CONTEMPORARY CONCERNS STUDY - TERM IV

Performance Evaluation of Analyst Recommendations

By

Arun S - 0911151

Bharath Shankaran – 0911155

Date – Aug 16, 2010

ABSTRACT

One aspect of India’s much publicised growth story that has attracted tremendous interest has been the booming stock market. With advances in technology that have facilitated ease of market trading, the number of domestic investors in the retail segment has increased exponentially over the past decade. This has also fuelled a plethora of brokerage houses and financial newspapers offering equity research recommendations.

While there has been lot of study done in the US and European markets to understand how the recommendations of equity analysts have performed, we were not able to find any research paper pertaining to the Indian equity markets. Hence the focus of our study is to study how the recommendations made on Indian equities fared in the long term.

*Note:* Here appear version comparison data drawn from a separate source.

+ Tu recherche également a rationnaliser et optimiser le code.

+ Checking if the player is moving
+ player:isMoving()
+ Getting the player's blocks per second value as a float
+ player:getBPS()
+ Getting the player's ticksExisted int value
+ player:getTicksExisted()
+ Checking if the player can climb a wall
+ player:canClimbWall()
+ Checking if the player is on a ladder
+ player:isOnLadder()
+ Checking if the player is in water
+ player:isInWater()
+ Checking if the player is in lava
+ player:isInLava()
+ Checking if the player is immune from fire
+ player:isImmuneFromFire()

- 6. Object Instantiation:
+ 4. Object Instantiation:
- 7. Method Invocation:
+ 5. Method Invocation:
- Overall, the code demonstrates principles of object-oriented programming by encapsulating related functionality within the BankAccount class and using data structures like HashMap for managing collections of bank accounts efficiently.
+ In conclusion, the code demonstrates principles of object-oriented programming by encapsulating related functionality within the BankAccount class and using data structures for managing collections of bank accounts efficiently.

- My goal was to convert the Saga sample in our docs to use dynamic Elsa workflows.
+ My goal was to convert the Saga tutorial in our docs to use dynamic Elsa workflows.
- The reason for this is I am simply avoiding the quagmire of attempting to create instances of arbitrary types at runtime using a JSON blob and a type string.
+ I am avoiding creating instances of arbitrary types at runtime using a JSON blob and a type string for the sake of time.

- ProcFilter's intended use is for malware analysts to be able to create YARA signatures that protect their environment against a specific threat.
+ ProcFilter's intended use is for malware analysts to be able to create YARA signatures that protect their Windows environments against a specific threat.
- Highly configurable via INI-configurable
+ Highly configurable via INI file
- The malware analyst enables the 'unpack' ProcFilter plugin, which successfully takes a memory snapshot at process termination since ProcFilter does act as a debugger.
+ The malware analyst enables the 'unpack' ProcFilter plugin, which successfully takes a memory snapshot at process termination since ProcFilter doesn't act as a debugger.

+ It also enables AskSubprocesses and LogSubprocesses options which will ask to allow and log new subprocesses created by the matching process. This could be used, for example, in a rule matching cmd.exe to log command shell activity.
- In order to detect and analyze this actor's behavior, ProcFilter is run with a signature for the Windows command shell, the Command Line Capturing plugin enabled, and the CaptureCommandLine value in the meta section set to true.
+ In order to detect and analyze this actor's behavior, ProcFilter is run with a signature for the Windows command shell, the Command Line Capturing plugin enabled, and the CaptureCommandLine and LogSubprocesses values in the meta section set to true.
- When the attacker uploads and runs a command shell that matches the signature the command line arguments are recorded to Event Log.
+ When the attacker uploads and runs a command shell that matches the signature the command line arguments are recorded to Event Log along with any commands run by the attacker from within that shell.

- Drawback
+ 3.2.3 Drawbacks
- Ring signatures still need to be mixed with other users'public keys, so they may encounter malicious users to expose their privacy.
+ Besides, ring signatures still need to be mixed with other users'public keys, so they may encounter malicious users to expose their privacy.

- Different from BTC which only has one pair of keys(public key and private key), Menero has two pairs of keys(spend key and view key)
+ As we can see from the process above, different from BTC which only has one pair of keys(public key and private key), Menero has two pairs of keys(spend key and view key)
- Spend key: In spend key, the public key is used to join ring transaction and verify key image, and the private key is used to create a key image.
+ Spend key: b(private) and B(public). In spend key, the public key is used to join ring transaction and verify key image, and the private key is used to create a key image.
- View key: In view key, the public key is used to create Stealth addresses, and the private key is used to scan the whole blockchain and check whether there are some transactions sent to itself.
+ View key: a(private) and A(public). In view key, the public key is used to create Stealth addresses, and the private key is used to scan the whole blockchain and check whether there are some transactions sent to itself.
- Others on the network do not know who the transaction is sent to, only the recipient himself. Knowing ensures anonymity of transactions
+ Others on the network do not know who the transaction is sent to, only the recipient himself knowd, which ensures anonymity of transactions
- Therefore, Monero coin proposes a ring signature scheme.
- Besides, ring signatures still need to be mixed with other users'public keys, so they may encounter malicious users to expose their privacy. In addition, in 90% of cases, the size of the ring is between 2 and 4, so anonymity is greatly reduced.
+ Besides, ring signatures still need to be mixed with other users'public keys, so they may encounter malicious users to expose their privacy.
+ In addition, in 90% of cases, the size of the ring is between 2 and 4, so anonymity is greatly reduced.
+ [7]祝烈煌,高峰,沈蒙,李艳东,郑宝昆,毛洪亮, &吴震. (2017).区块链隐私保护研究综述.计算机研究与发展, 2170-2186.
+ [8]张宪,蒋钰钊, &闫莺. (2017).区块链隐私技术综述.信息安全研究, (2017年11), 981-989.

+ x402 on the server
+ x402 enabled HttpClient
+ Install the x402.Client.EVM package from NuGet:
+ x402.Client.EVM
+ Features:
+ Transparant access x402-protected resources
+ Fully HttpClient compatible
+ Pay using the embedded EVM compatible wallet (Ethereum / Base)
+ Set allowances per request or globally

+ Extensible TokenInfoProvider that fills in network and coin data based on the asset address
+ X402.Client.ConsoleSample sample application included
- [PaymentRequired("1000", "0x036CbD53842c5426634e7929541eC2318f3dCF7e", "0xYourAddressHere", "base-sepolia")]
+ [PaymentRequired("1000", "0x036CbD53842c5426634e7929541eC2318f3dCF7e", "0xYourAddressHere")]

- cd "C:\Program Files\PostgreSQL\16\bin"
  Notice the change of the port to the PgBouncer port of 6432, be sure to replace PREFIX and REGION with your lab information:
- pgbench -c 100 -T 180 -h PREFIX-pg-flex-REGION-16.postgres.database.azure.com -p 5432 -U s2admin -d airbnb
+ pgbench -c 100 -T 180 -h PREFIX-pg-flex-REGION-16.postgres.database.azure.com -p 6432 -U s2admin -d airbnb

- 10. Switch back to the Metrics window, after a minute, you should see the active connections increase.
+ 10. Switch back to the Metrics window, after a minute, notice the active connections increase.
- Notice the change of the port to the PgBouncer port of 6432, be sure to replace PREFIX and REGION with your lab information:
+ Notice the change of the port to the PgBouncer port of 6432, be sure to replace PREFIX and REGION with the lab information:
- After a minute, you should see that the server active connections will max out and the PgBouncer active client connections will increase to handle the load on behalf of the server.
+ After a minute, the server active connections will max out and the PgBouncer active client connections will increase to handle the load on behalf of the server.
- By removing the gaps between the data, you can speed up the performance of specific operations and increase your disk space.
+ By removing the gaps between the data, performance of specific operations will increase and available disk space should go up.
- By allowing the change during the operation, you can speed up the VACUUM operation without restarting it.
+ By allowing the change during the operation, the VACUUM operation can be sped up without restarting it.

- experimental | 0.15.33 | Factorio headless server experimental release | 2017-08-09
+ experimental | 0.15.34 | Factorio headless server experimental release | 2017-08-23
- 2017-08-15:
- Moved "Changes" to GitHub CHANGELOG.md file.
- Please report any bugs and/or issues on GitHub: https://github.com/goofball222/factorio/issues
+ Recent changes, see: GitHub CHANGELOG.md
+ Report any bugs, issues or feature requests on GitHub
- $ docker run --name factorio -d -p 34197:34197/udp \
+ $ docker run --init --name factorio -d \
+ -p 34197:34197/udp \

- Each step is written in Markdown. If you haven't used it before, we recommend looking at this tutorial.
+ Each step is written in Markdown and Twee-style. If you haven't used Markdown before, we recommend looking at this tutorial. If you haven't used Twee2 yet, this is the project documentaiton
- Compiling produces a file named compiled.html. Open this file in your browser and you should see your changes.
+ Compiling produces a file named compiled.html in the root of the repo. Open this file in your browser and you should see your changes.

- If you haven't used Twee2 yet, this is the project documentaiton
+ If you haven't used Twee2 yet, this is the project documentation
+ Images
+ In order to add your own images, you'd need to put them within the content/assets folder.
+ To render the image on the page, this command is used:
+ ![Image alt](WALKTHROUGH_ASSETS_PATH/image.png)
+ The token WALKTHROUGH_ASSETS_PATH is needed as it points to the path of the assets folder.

Semi-strong form of market efficiency clearly states that stock prices rapidly adjust to publicly available information so no abnormal returns can be generated over the long run. Most prior studies indicate that analyst reports promotes market efficiency by disseminating information to investors which they wouldn’t be privy of, due to lack of access and effort required. Analysts gather information and then systematically research on different stocks in order to ascertain if current market price of the stock is overpriced or underpriced with respect to the intrinsic fair value of the company to arrive at their recommendations. We have considered here the one year horizon recommendations which is the most common time frame used.

This study should be of interest to both investors and the analyst research houses. From investor perspective, given the fact that there are many paid subscriptions to brokerage research houses, it will help them understand if their investments based on recommendations generate real value over time. Also by dissecting the type of stocks the analysts choose for making recommendations, we try to identify the inherent biases, which can be removed to aid in making better recommendations in terms of improved predictive returns.

The plan of the paper is as follows:

In Stage I, we focus on the data collection methodology. Here we collect analyst recommendations for period 2007-2009. We have collected recommendations from two sources:

  1. Economic Times which provides analyst recommendations from various brokerage houses
  2. Business Line which provides in-house recommendations from its team of financial columnists

The equity specific data that has been collected includes adjusted stock price, P/B ratio, P/E multiple, turnover, beta value, market capitalisation.

Stage II involves data classification. We classify the recommendations (Overweight, accumulate, underweight etc) broadly into two – Buy and Sell. We also divide the recommended companies on basis of –

  1. Size – This is done based on market cap into Small, Medium and Large companies
  2. Stock characteristic -We classify the stocks as VALUE and GLAMOUR stock based on the Price to Book multiple.

Stage III – The returns are calculated for individual equities. We define the day of recommendation as Event day (E) and calculate returns prior and post Event date over both short term (1 day, 3 day, 1 week, 1 month) and long term horizon (6 month and 1 year).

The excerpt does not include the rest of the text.